300-Gbps optical interconnection using neural-network based silicon microring modulator

  • Fangchen Hu,
  • Yuguang Zhang,
  • Hongguang Zhang,
  • Zhongya Li,
  • Sizhe Xing,
  • Jianyang Shi,
  • Junwen Zhang,
  • Xi Xiao,
  • Nan Chi,
  • Zhixue He,
  • Shaohua Yu

DOI
https://doi.org/10.1038/s44172-023-00115-x
Journal volume & issue
Vol. 2, no. 1
pp. 1 – 9

Abstract

Read online

Abstract Silicon microring modulators (Si-MRM) are critical components for high-performance electro-optical (E-O) signal conversion at optical interconnections due to their ultrawide bandwidth. However, the current transmission speed at the interconnections is still limited to 240 Gbps because of the low spectral-efficiency, as a result of the inherent modulation nonlinearity of Si-MRMs. Here, we theoretically analyse the modulation nonlinearity of a depletion-mode Si-MRM. Based on the analytical results, we further propose a physics-inspired neural network, named as bidirectional gate recurrent unit (Bi-GRU) to mitigate the signal distortion in Si-MRMs.
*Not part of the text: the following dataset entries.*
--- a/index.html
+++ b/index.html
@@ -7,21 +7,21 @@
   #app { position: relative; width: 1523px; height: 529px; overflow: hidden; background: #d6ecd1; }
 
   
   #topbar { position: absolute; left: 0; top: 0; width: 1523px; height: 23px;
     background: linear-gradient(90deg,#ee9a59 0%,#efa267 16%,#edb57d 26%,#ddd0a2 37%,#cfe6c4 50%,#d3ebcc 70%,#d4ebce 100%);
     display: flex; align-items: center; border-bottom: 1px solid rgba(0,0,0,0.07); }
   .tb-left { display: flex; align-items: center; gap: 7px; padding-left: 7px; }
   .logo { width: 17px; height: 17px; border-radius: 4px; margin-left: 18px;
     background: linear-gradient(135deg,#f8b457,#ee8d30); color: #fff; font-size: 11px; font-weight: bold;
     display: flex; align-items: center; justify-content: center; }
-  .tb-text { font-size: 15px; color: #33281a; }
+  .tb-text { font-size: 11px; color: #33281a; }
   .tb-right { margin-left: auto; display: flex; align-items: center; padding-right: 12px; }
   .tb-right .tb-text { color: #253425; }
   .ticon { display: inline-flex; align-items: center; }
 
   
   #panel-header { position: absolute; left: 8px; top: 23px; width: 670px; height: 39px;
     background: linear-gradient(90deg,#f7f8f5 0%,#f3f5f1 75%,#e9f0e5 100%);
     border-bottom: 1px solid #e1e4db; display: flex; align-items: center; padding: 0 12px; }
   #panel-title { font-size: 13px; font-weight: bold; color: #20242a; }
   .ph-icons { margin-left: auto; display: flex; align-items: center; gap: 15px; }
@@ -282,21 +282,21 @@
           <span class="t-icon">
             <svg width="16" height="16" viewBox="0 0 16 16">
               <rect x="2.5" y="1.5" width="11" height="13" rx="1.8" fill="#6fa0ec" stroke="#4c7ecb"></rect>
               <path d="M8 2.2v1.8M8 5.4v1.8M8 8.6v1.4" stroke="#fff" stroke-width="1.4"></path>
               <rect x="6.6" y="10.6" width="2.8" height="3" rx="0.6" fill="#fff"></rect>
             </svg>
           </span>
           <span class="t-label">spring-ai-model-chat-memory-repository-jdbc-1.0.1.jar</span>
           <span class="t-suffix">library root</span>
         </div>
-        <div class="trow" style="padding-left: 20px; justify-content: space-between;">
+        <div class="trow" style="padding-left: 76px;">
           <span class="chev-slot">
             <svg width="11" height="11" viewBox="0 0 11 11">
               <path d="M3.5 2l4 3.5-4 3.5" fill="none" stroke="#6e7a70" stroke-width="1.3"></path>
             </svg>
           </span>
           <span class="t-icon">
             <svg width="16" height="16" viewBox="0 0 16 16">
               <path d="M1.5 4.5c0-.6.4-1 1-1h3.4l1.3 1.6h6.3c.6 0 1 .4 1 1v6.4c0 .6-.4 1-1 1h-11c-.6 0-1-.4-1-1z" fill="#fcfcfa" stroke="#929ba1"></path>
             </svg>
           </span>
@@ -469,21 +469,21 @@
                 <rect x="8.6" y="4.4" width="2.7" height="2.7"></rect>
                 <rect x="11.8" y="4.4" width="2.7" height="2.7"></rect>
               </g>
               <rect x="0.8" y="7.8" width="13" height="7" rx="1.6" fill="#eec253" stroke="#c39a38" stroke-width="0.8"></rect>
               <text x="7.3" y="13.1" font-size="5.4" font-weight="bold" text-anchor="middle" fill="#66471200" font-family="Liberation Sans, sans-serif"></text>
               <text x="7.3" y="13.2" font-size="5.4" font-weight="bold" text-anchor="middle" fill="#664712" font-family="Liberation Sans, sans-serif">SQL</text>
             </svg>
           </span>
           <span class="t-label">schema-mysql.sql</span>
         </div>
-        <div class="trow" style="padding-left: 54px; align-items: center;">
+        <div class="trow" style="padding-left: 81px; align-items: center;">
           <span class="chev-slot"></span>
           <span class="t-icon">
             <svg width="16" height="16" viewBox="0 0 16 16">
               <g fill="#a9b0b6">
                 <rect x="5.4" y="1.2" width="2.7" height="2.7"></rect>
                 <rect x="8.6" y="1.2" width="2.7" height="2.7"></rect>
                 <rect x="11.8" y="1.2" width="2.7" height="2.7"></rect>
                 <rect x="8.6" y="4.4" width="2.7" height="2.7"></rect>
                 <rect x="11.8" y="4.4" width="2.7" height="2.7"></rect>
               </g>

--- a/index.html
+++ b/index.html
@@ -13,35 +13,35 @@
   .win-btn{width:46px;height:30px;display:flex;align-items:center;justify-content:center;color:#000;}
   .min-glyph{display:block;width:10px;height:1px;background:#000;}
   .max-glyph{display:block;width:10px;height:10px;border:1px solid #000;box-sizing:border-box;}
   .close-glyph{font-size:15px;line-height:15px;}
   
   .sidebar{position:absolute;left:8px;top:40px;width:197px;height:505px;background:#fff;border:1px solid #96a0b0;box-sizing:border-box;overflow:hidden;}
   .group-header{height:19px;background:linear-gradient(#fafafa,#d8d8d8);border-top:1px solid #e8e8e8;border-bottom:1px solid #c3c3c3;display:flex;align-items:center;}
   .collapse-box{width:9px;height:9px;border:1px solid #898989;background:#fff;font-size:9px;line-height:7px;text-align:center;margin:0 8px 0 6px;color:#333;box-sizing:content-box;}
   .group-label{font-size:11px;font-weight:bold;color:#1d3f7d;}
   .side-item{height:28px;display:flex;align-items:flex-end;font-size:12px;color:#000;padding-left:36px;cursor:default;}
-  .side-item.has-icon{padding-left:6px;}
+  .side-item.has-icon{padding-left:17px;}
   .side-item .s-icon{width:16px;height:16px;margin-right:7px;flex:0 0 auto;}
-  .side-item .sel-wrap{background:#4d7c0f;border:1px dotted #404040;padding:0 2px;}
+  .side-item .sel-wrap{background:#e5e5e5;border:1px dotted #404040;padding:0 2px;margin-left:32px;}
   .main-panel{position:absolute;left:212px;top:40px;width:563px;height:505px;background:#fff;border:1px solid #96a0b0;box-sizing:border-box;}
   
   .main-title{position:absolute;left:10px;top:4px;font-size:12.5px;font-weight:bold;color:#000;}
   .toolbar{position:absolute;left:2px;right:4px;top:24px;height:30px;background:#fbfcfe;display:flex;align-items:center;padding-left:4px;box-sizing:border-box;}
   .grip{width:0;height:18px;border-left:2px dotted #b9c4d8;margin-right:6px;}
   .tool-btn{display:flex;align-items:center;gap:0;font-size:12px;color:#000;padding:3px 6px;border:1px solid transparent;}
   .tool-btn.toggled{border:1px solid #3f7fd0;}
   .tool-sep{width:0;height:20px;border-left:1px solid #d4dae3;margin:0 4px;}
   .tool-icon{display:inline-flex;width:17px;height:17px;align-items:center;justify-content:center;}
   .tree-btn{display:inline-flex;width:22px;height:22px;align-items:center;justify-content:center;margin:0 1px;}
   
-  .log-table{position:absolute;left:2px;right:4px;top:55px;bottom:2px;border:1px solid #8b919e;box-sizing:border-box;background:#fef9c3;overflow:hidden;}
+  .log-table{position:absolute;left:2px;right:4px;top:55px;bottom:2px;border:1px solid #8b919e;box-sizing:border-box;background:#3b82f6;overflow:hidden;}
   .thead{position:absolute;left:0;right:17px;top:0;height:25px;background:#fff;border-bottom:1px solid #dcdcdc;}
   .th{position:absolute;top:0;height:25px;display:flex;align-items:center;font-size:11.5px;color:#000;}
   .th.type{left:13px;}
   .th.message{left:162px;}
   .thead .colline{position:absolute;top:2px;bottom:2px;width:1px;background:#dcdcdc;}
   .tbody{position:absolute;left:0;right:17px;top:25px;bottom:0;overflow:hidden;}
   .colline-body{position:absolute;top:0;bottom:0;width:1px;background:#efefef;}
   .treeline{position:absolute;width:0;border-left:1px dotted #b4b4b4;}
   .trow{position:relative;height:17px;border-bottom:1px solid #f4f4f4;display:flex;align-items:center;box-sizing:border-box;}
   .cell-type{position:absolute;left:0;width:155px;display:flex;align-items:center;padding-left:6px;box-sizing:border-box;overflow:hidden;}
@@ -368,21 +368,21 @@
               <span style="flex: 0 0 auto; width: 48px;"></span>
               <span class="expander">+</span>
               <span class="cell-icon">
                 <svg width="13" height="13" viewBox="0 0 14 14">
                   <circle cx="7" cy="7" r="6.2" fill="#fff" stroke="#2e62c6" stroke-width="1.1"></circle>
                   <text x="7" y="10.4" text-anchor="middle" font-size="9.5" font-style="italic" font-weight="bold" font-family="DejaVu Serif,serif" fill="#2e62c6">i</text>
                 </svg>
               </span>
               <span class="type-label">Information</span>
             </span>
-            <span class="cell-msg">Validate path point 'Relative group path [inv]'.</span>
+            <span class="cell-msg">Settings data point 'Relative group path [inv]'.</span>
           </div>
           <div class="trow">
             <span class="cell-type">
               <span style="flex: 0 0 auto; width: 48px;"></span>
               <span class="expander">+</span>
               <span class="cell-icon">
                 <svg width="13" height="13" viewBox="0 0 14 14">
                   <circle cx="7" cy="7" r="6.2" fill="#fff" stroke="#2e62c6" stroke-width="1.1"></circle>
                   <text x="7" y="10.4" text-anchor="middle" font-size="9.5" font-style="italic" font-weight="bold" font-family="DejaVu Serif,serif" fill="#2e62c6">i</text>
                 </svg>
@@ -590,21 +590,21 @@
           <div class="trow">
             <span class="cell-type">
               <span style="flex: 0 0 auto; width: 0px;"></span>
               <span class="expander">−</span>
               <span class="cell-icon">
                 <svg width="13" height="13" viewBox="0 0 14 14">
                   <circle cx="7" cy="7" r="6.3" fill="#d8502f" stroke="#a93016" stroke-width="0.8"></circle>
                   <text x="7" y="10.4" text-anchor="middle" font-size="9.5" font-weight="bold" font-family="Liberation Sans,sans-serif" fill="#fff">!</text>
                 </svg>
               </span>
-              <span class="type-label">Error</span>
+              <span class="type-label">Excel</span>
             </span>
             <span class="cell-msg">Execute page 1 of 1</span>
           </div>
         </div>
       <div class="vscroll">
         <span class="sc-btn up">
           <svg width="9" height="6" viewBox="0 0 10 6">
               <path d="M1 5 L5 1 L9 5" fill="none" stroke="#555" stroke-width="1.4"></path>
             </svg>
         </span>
Bi-GRU matches the analytical E-O modulation dynamics within Si-MRMs, thus can accurately capture the impairment features and accelerate the data transmission speed. We then fabricate a Si-MRM with −3dB E-O bandwidth of 42.5 GHz, achieving an ultrahigh speed optical interconnection with a data rate of 302 Gbps. The maximum spectral-efficiency of modulated signals is improved to 5.20 bit/s/Hz. The results provide insights to develop ultrahigh-speed Si-MRM using emerging AI techniques.